Издалека послышалось:

— Так громче, музыка, играй победу! Мы победили, и враг бежит, бежит, бежит…

— Ох, мне уже пора! Если возникнут еще какие-нибудь вопросы, смело обращайтесь, а мне надобно бежать. — Граф протянул визитную карточку и заковылял вслед за своим отрядом.


Надо сказать, что эта неожиданная встреча едва не выбила меня из колеи. Мыслимое ли дело возвращаться к трагическому прошлому под гром военных барабанов! У этих ряженых, похоже, свой резон, ну а меня влекла в аллеи кладбища совсем другая музыка — не похоронный марш даже, а некая грустная мелодия, родившаяся еще тогда, в ненастном декабре тысяча девятьсот семнадцатого года.

Но вот миновал и мемориал галлиполийцев, и надгробие на могиле несравненной Матильды свет Кшесинской. Где-то здесь должно быть то, что я ищу…

И вдруг замечаю фигурку женщины, склонившуюся над могилой. Призрачный, словно бы воздушный силуэт. Шаль на плечах, как крылья черной птицы. Казалось, вот произнеси хотя бы слово, и она исчезнет, растворится в небесах. Крохотная черная фигурка женщины у могильного креста…

— Кира! — едва слышно, почти не раскрывая губ, позвал я. И к своему удивлению, услышал:

— Да, это она. — Женщина обернулась, и я увидел, что это вовсе никакая не Кира. Просто девушка с букетов белых цветов. Девушка, стоящая у могилы Киры. — Вы были знакомы? — спрашивает она.

А я и не знаю, что сказать, потому что ком застревает в горле, что-то сдавило грудь, а на глаза наворачиваются слезы. Я смотрю на этот белокаменный крест и вижу высеченное на надгробии дорогое имя, и словно бы слышу ее слова, сказанные еще тогда, весной, за несколько месяцев до разлуки: «Теперь для меня ясно все… Я дождалась. Теперь ты никуда, Миша, не уедешь! Мы уедем вместе!» И я отвечаю: «Уедем! Уедем, любимая…»

Но вот, поди ж ты, не случилось…

И только тут я понимаю, насколько странные слова эта девушка только что произнесла. Знаком ли я? Что ей ответить? Я вдруг почувствовал тяжесть, словно бы и впрямь дожил до ста лет. Седой старик, склонившийся у надгробия любимой. Старый грешник, явившийся из прошлого замаливать грехи. А что, может быть, суждено меня простить именно этой незнакомке? Может быть, ей я сумею объяснить то, в чем сам себе до сих пор признаться не решаюсь? Да, где-то слышал, чистосердечное признание смягчает приговор…

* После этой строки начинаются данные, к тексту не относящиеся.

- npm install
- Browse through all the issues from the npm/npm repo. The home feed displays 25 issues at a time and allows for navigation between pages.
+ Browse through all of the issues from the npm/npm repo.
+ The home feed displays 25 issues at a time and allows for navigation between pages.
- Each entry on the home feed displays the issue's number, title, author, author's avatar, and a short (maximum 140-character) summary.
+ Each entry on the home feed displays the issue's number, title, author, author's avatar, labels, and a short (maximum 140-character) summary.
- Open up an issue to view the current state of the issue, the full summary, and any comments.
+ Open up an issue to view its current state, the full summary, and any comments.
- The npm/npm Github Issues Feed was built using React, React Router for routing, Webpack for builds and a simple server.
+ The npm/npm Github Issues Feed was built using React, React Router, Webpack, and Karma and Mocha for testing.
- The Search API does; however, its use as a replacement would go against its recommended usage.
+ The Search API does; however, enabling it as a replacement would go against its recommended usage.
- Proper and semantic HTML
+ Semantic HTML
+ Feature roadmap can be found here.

Вот я смотрю на нее и вижу изящный, так хорошо знакомый мне овал лица, огромные карие глаза, с небольшой горбинкой нос и волосы… шелковистые пряди волос, выбивающиеся из-под темной шали.

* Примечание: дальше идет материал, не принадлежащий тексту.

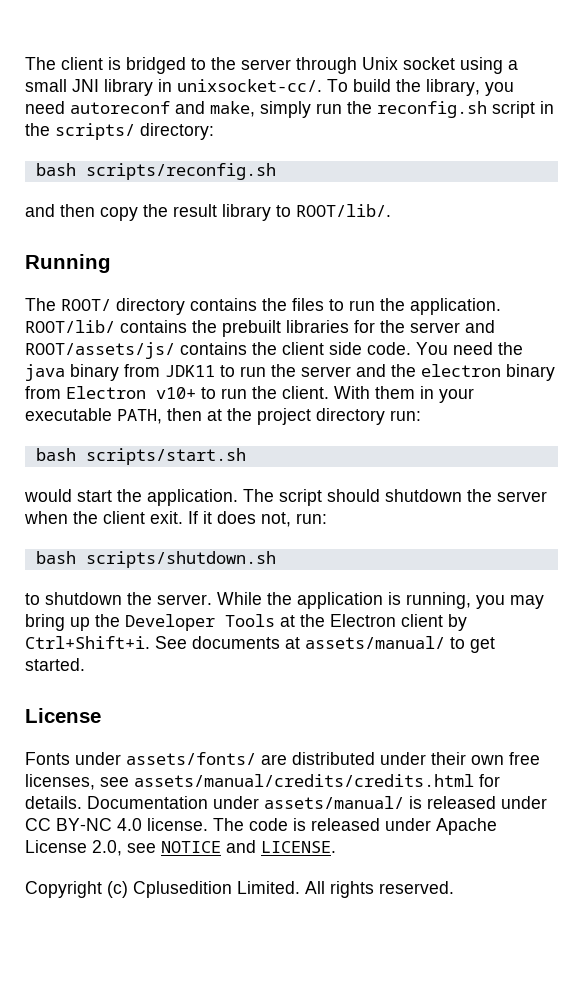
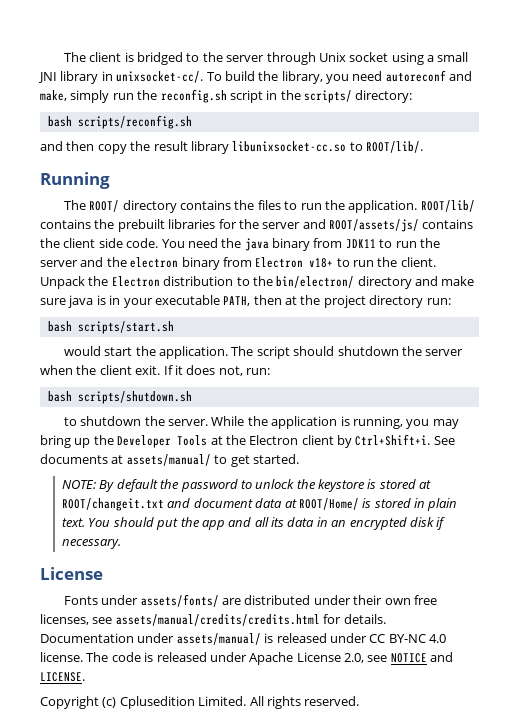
- and then copy the result library to ROOT/lib/.
+ and then copy the result library libunixsocket-cc.so to ROOT/lib/.
- You need the java binary from JDK11 to run the server and the electron binary from Electron v10+ to run the client.
+ You need the java binary from JDK11 to run the server and the electron binary from Electron v18+ to run the client.
- With them in your executable PATH, then at the project directory run:
+ Unpack the Electron distribution to the bin/electron/ directory and make sure java is in your executable PATH, then at the project directory run:
+ NOTE: By default the password to unlock the keystore is stored at ROOT/changeit.txt and document data at ROOT/Home/ is stored in plain text. You should put the app and all its data in an encrypted disk if necessary.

— Vous ^etes familiers?[2]

— вновь говорит она, теперь уже по-французски.

— Ах, простите, — отвечаю я. — Задумался, потому и промолчал.

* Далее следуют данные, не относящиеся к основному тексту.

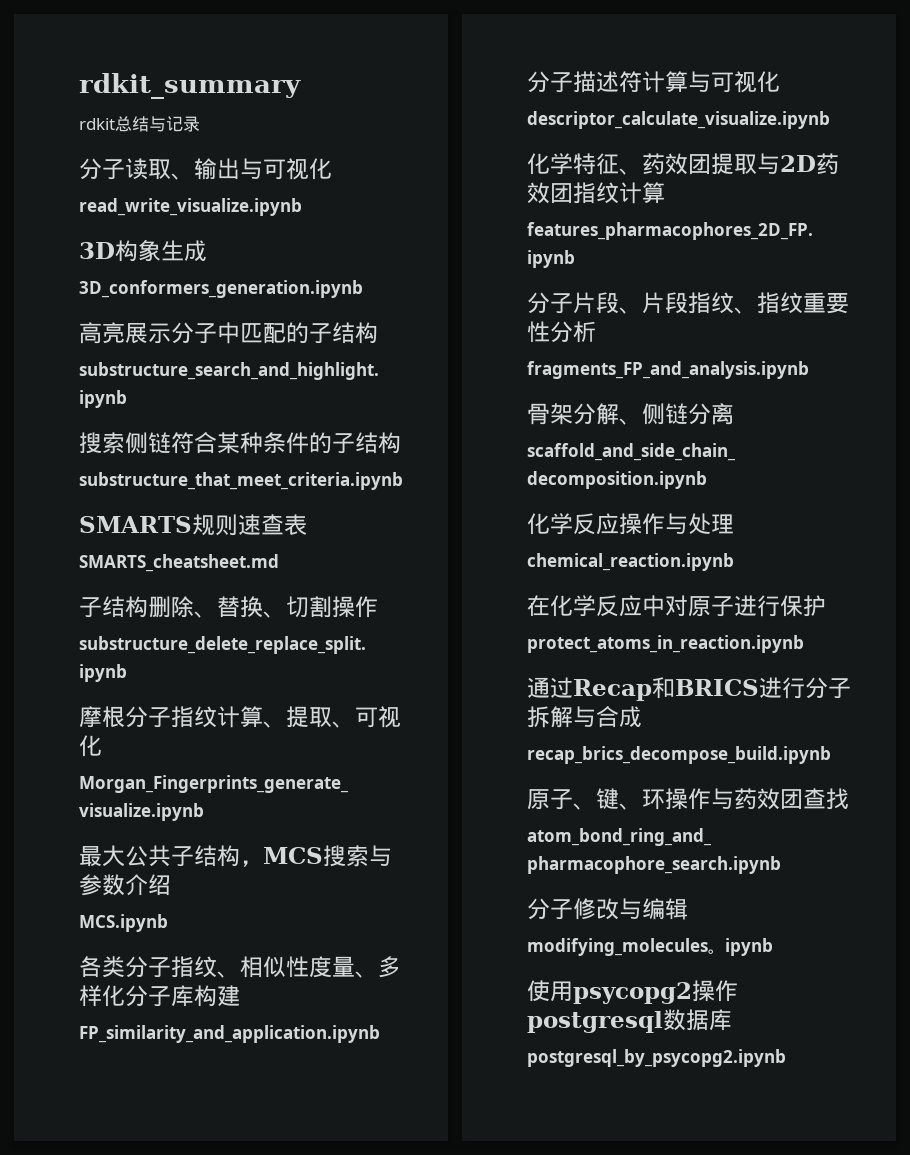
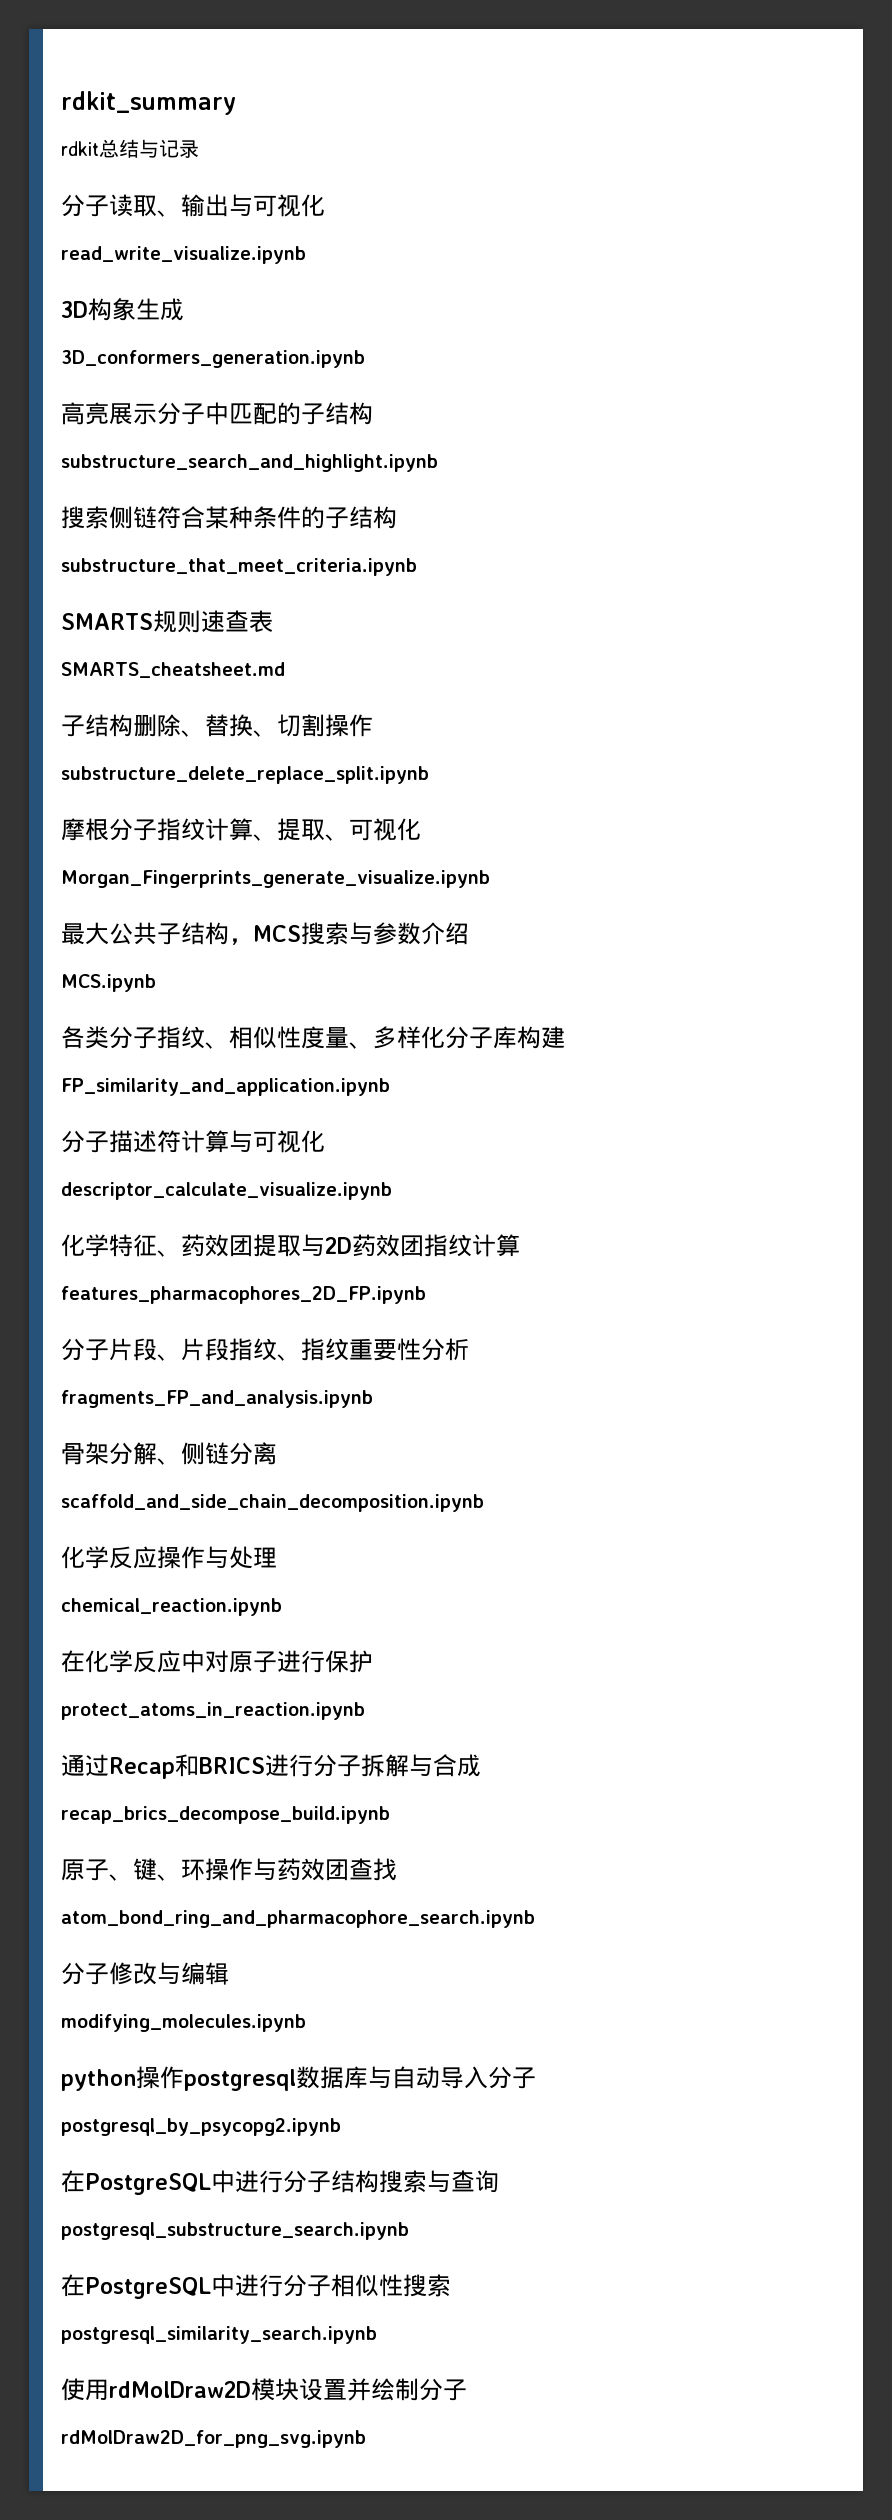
- modifying_molecules。ipynb
- 使用psycopg2操作postgresql数据库
+ modifying_molecules.ipynb
+ python操作postgresql数据库与自动导入分子
  postgresql_by_psycopg2.ipynb
+ 在PostgreSQL中进行分子结构搜索与查询
+ postgresql_substructure_search.ipynb
+ 在PostgreSQL中进行分子相似性搜索
+ postgresql_similarity_search.ipynb
+ 使用rdMolDraw2D模块设置并绘制分子
+ rdMolDraw2D_for_png_svg.ipynb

— Так что вас привело сюда? — Выговор у нее вполне хорош, разве что некоторые слова произносит с небольшим акцентом.

— Прошлое. Прошлое, мадемуазель… Не знаю, как вас называть. Кстати, позвольте представиться, Покровский Михаил. Писатель.

— А меня зовут Марина.

— Марина? — не могу скрыть удивления. — Так звали младшую дочь Киры Алексеевны. Мария, Марина, Мина…

— Вот как! — Вижу, что и она удивлена, заинтригована. — Да откуда же вы знаете?